DIRECTIONS FOR THIS TASK
Of all the lines in the entries below, give again exactly those starting at the line containing "left:742px; top:63px; width:278px;" and ending at the line containing "и имущественных отношений)</span>", both ends included, and no others.

DATA RECORDS
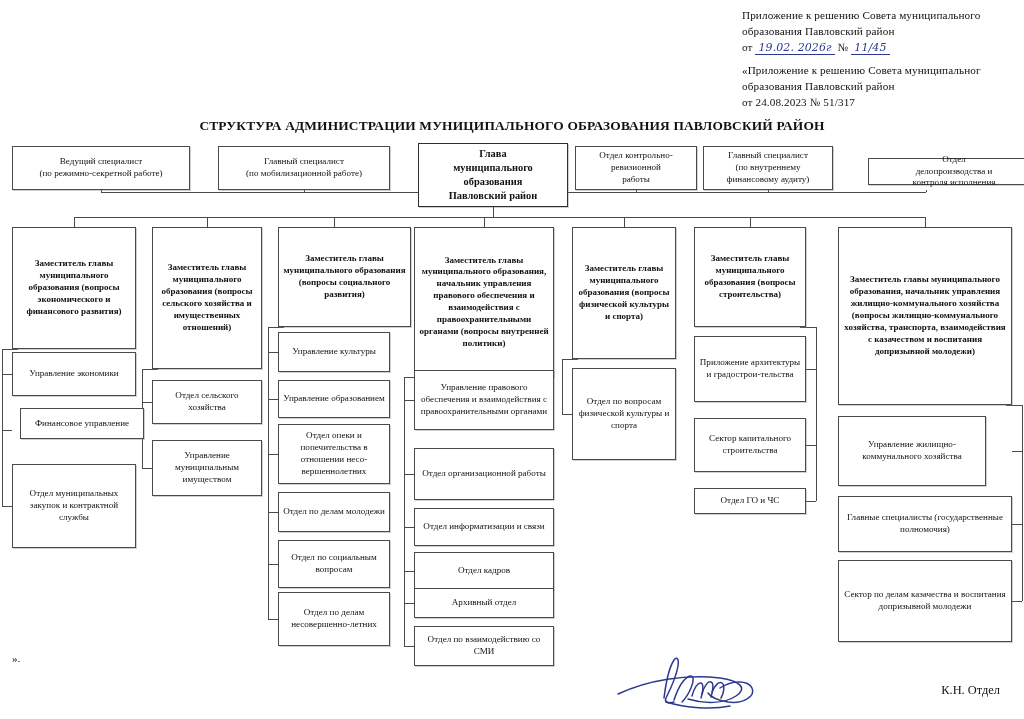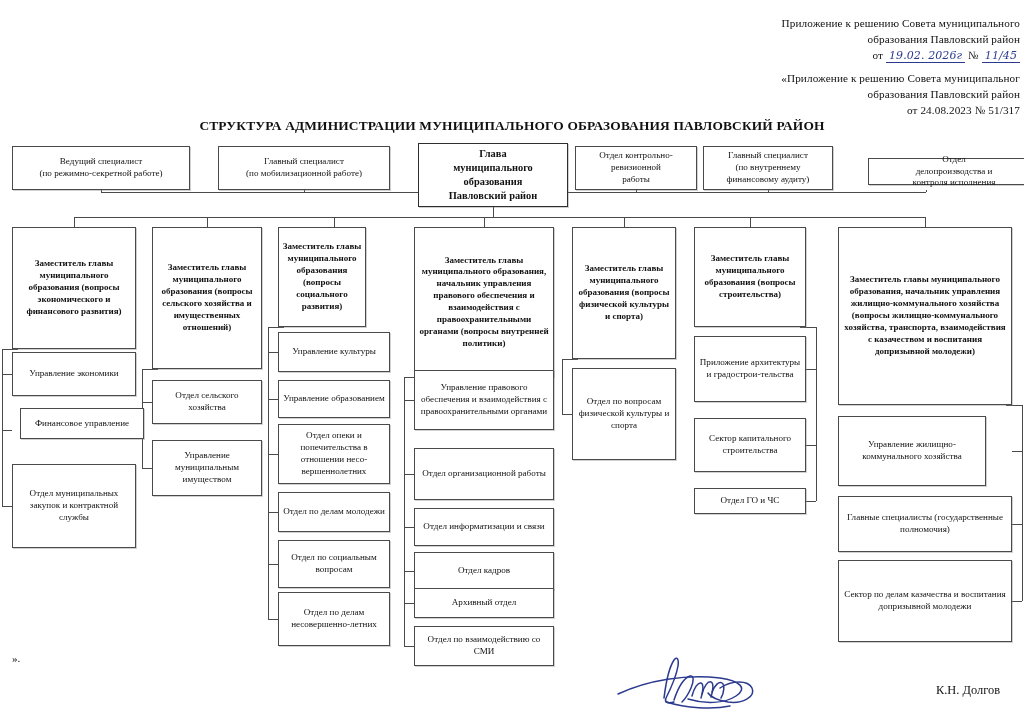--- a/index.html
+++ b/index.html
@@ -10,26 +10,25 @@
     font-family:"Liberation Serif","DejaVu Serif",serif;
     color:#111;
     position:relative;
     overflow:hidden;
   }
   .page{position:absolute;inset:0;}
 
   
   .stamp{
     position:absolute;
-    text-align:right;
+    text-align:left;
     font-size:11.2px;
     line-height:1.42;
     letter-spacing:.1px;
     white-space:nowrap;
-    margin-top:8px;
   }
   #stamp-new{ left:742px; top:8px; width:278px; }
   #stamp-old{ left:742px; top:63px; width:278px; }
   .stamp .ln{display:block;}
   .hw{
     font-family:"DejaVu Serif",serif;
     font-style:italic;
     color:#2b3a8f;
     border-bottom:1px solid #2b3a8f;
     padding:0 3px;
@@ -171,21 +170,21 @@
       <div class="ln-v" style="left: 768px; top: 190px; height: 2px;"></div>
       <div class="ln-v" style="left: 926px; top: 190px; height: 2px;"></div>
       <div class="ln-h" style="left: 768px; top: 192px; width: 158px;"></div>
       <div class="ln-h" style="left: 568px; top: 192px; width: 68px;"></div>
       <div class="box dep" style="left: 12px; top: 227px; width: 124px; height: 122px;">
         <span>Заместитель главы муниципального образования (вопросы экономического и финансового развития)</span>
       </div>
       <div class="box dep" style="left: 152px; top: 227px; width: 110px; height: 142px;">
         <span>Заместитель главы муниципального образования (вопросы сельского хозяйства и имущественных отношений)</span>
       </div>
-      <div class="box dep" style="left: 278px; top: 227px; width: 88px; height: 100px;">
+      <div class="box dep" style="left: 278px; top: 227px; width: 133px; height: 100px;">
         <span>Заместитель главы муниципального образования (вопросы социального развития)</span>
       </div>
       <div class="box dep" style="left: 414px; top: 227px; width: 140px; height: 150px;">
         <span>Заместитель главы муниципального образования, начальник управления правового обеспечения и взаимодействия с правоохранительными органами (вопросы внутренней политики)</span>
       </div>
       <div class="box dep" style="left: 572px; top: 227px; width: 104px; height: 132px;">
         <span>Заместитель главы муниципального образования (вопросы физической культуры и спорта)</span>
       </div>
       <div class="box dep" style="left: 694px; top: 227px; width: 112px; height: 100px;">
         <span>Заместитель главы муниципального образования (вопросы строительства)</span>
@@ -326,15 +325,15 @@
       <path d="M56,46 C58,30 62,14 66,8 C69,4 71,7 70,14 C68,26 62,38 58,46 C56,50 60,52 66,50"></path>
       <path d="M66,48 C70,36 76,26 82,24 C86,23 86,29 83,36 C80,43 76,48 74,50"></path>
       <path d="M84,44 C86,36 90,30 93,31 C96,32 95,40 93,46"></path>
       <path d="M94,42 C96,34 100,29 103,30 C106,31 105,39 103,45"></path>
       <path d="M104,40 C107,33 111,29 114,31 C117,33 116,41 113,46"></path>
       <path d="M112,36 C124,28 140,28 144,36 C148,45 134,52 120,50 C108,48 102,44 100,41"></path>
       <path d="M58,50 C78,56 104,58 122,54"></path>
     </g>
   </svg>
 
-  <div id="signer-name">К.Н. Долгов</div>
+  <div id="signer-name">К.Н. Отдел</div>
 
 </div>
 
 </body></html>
---
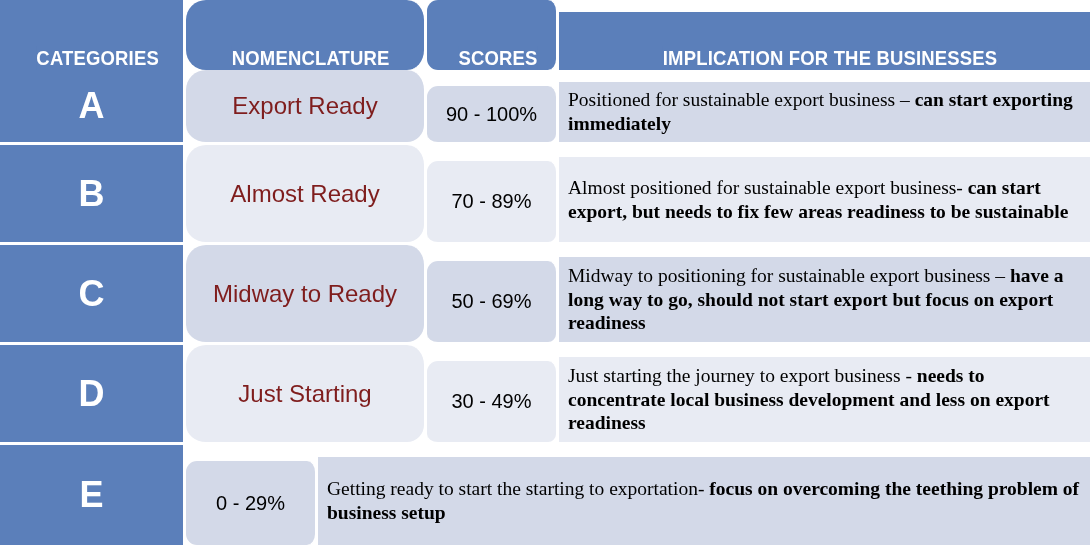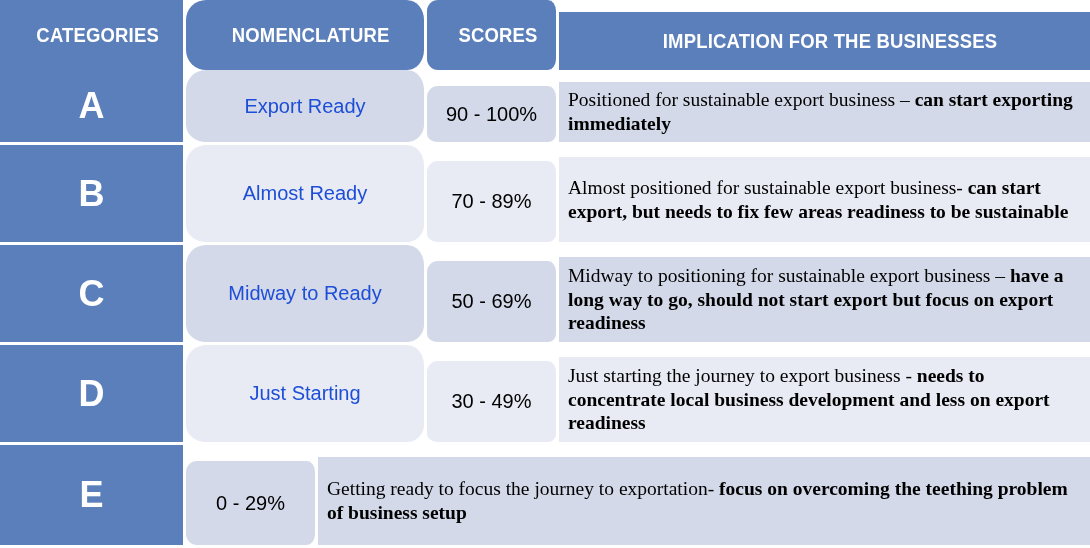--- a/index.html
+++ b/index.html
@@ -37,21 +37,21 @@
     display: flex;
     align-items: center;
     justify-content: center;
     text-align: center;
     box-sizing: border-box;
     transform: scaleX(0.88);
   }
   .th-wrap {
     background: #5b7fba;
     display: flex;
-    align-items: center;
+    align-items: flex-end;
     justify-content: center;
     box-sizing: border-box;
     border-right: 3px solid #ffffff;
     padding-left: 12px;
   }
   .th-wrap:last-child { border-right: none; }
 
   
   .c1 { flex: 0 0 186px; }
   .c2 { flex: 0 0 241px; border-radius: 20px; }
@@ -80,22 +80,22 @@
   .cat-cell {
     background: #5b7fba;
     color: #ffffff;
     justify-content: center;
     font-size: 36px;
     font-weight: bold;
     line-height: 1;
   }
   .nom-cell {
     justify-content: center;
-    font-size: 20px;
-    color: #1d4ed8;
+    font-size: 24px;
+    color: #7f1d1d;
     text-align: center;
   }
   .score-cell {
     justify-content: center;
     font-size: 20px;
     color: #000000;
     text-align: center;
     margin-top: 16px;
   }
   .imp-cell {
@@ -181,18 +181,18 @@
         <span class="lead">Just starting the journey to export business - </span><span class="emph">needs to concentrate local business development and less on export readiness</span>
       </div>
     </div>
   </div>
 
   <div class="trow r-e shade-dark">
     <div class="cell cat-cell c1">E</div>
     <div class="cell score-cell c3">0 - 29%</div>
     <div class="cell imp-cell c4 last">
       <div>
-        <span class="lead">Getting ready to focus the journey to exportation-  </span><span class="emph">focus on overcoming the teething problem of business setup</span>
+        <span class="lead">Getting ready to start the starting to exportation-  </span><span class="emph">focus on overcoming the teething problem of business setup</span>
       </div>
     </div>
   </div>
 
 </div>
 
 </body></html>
---
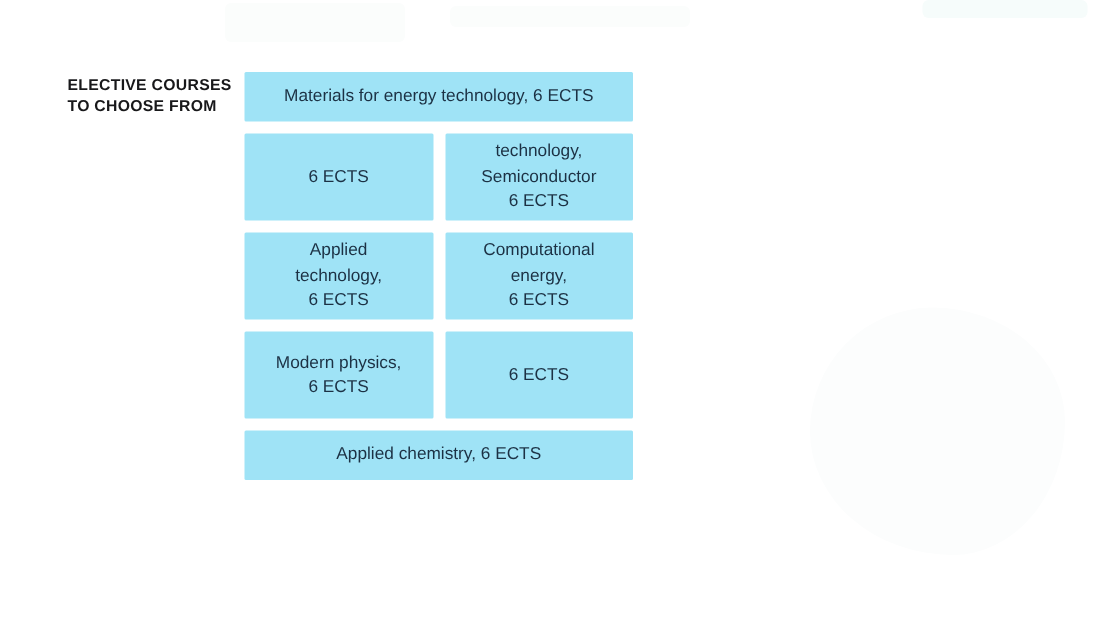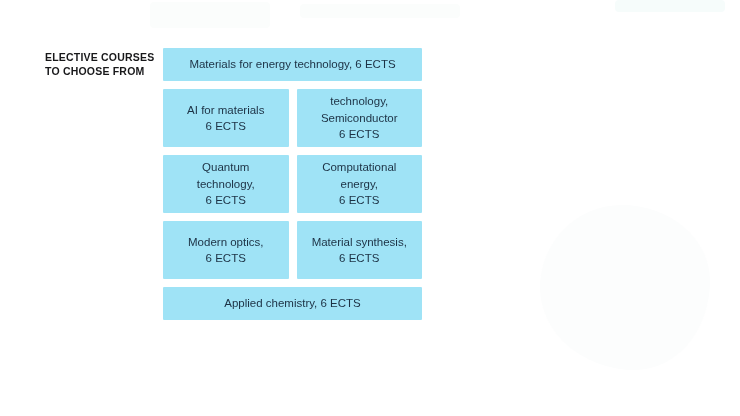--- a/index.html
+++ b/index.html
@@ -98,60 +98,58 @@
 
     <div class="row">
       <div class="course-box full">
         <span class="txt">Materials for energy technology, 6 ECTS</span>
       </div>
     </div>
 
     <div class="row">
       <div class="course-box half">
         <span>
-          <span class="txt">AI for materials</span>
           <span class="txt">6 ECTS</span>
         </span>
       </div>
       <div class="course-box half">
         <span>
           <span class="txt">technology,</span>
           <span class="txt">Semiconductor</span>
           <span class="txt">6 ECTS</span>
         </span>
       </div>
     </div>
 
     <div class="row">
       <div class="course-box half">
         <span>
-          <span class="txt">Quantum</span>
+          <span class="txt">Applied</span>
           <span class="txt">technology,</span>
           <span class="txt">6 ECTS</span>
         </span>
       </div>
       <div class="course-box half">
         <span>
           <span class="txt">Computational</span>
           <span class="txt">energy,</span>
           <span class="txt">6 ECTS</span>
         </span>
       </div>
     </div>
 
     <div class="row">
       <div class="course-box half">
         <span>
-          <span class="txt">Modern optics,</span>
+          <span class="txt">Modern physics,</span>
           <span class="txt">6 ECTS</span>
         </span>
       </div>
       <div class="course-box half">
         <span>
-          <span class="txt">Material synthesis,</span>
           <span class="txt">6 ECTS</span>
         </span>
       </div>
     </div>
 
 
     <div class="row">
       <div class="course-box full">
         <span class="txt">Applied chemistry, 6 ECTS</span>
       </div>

EXERCISE RESULT
   #stamp-old{ left:742px; top:63px; width:278px; }
   .stamp .ln{display:block;}
   .hw{
     font-family:"DejaVu Serif",serif;
     font-style:italic;
     color:#2b3a8f;
     border-bottom:1px solid #2b3a8f;
     padding:0 3px;
@@ -171,21 +170,21 @@
       <div class="ln-v" style="left: 768px; top: 190px; height: 2px;"></div>
       <div class="ln-v" style="left: 926px; top: 190px; height: 2px;"></div>
       <div class="ln-h" style="left: 768px; top: 192px; width: 158px;"></div>
       <div class="ln-h" style="left: 568px; top: 192px; width: 68px;"></div>
       <div class="box dep" style="left: 12px; top: 227px; width: 124px; height: 122px;">
         <span>Заместитель главы муниципального образования (вопросы экономического и финансового развития)</span>
       </div>
       <div class="box dep" style="left: 152px; top: 227px; width: 110px; height: 142px;">
         <span>Заместитель главы муниципального образования (вопросы сельского хозяйства и имущественных отношений)</span>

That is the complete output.